Median, percentile, and dispersion stats. MEDIAN/PERCENTILE_CONT/PERCENTILE_DISC, STDDEV_*, and VAR_* are not re-aggregatable — the median of two groups is not the median of their union. They can still be served from an aggregate, but only when the aggregate was built with the Include quantiles and/or Include stats option and the query's grain matches the aggregate's grain exactly (no coarser roll-up). At any coarser grain, or when the columns were not materialised, the Query Router sends the query to the source table.
Exactness depends on the source engine: PostgreSQL quantiles are exact; Spark quantiles are exact for a same-engine refresh (Spark source and Spark target) but a cross-engine refresh cannot guarantee exact quantiles, so they are not materialised and such queries go to the source; BigQuery only offers approximate quantiles, so percentile queries on a BigQuery-sourced model always go to the source for an exact answer. Standard-deviation and variance are exact on all three engines.
Functions that always hit the source. Order-dependent or distribution-shaped functions — MODE, STRING_AGG/ARRAY_AGG/LISTAGG, and APPROX_COUNT_DISTINCT — cannot be served from pre-computed columns and always route to the source table.
Include all measures. When the model setting "Include all measures" is enabled (the default), every aggregate includes all model measures. The Optimizer's advisors recommend only the dimension grain in this mode; measures are added automatically at build time. If a new measure is added to the model after an aggregate was built, the lifecycle sweep detects the gap, retires the stale aggregate, and rebuilds it with the full measure set.
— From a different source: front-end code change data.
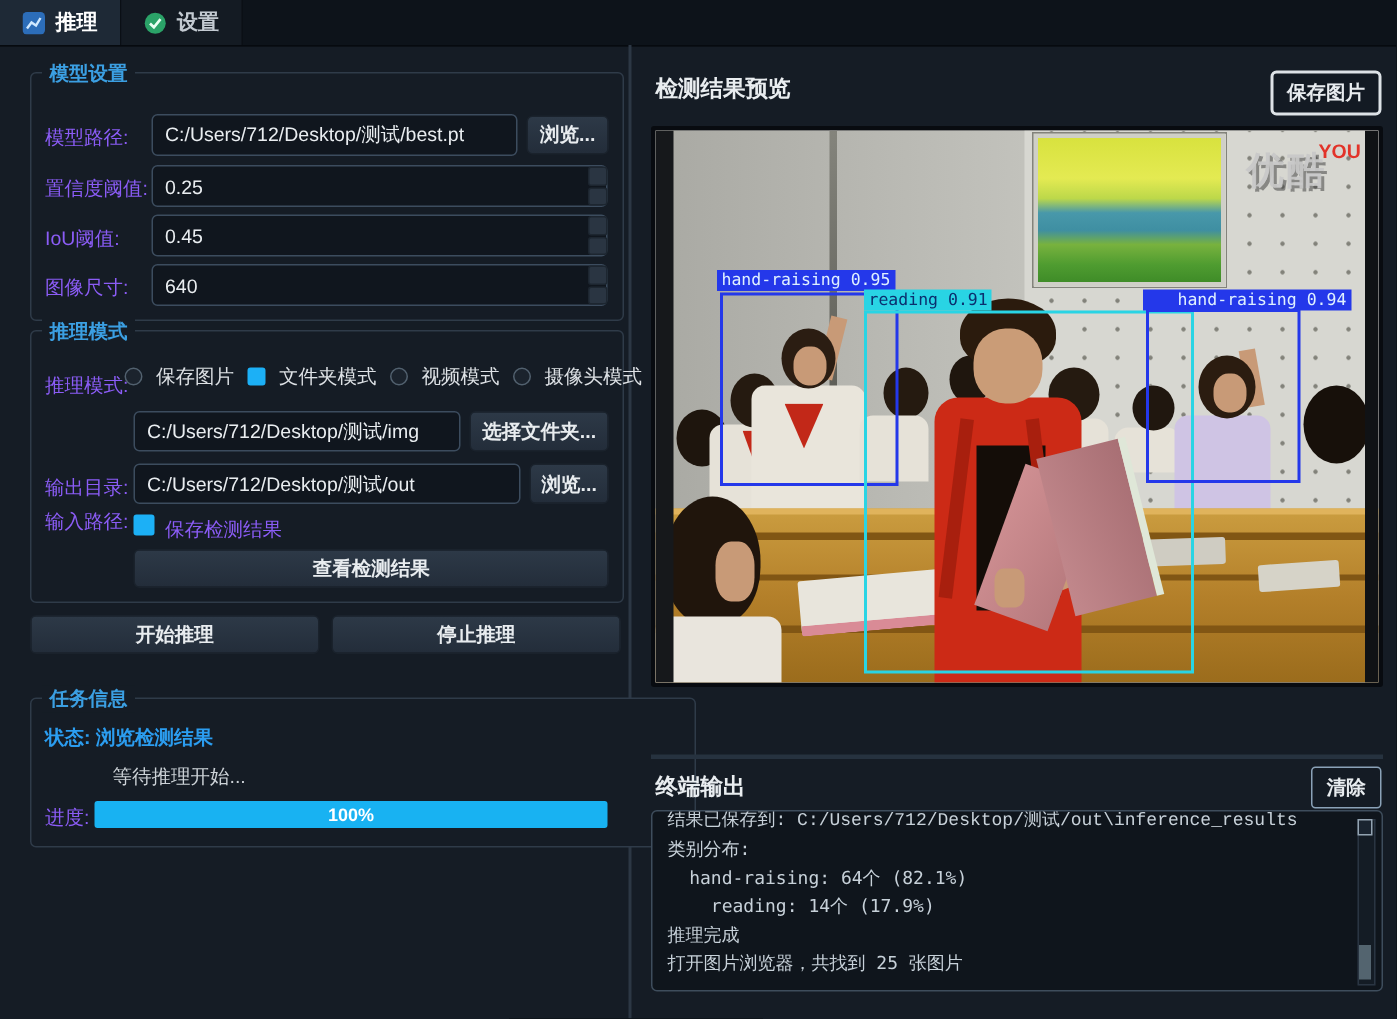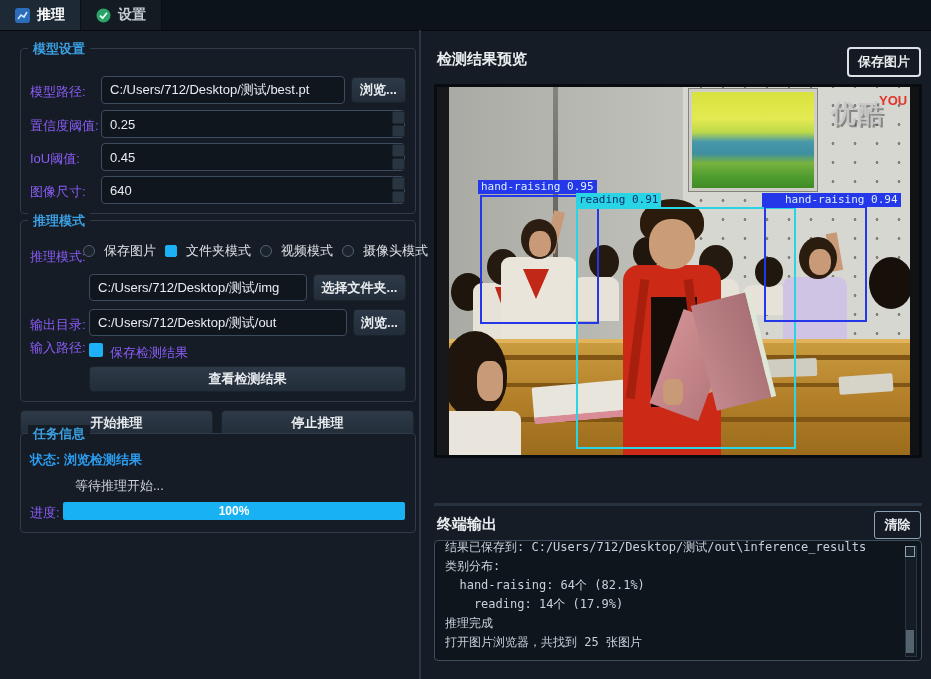--- a/index.html
+++ b/index.html
@@ -156,7 +156,7 @@
   <div class="btn" style="left:20px;top:410px;width:193px;height:26px;">开始推理</div>
   <div class="btn" style="left:221px;top:410px;width:193px;height:26px;">停止推理</div>
 
-  <div class="group" style="top:433px;height:98px;">
+  <div class="group" style="top:465px;height:98px;padding-left:48px;">
     <div class="gtitle">任务信息</div>
     <div class="status-line" style="top:17px;">状态: 浏览检测结果</div>
     <div class="msg-line" style="top:43px;margin-left:45px;">等待推理开始...</div>

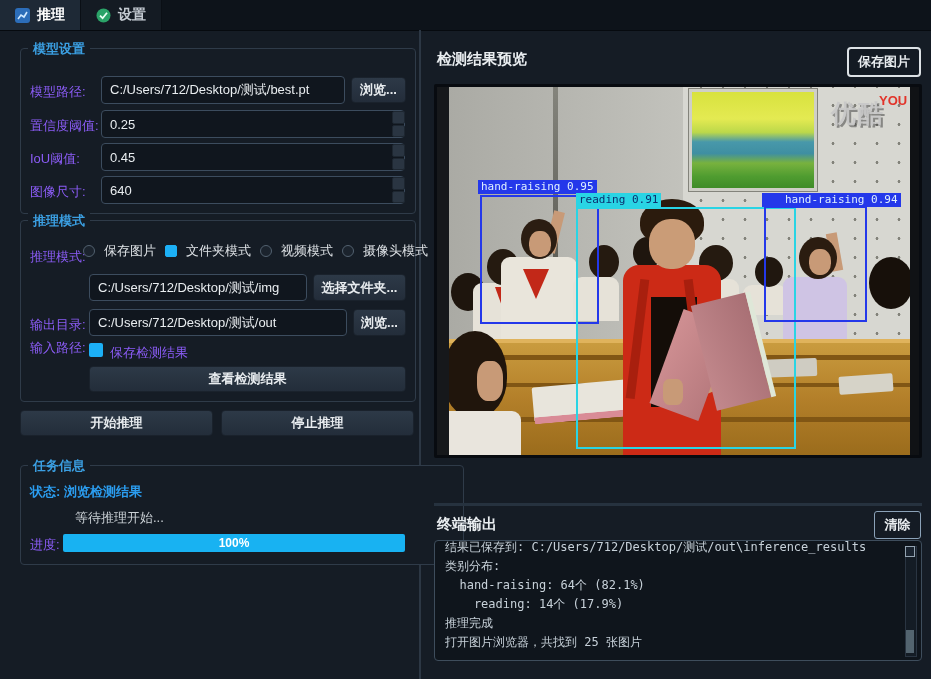--- a/index.html
+++ b/index.html
@@ -64,7 +64,7 @@
   .clear-btn{left:874px;top:511px;width:47px;height:28px;border:1px solid #8ba2b8;background:#141b24;border-radius:3px;}
   .terminal{position:absolute;left:434px;top:540px;width:488px;height:121px;box-sizing:border-box;background:#0f151c;border:1px solid #3e4d5c;border-radius:4px;padding:4px 24px 4px 10px;overflow:hidden;font-family:"DejaVu Sans Mono",monospace;font-size:12px;line-height:19px;color:#c7d1d9;}
   .tline{white-space:pre;}
-  .tline:first-child{margin-top:-7px;}
+  .tline:first-child{margin-top:-7px;font-family:Liberation Mono, monospace;}
   .tscroll{position:absolute;left:905px;top:546px;width:10px;height:109px;background:#141c25;border:1px solid #2a3542;}
   .tscroll-up{position:absolute;left:905px;top:546px;width:10px;height:11px;background:#1a2430;border:1px solid #93a3b1;box-sizing:border-box;}
   .tscroll-thumb{position:absolute;left:906px;top:630px;width:8px;height:23px;background:#53646f;}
Manual versus auto-created aggregates
Manual aggregates are displayed in the Canvas with a solid border on their dashed outline. Auto-created aggregates show an Optimizer badge. Both respond to the same status indicators (Ready, Stale, Refreshing, Error). Manual aggregates are permanent — the Optimizer will not retire them. Auto-created aggregates may be removed by the Optimizer if the query patterns they serve drop off; you receive a notification in the Health tab when this occurs.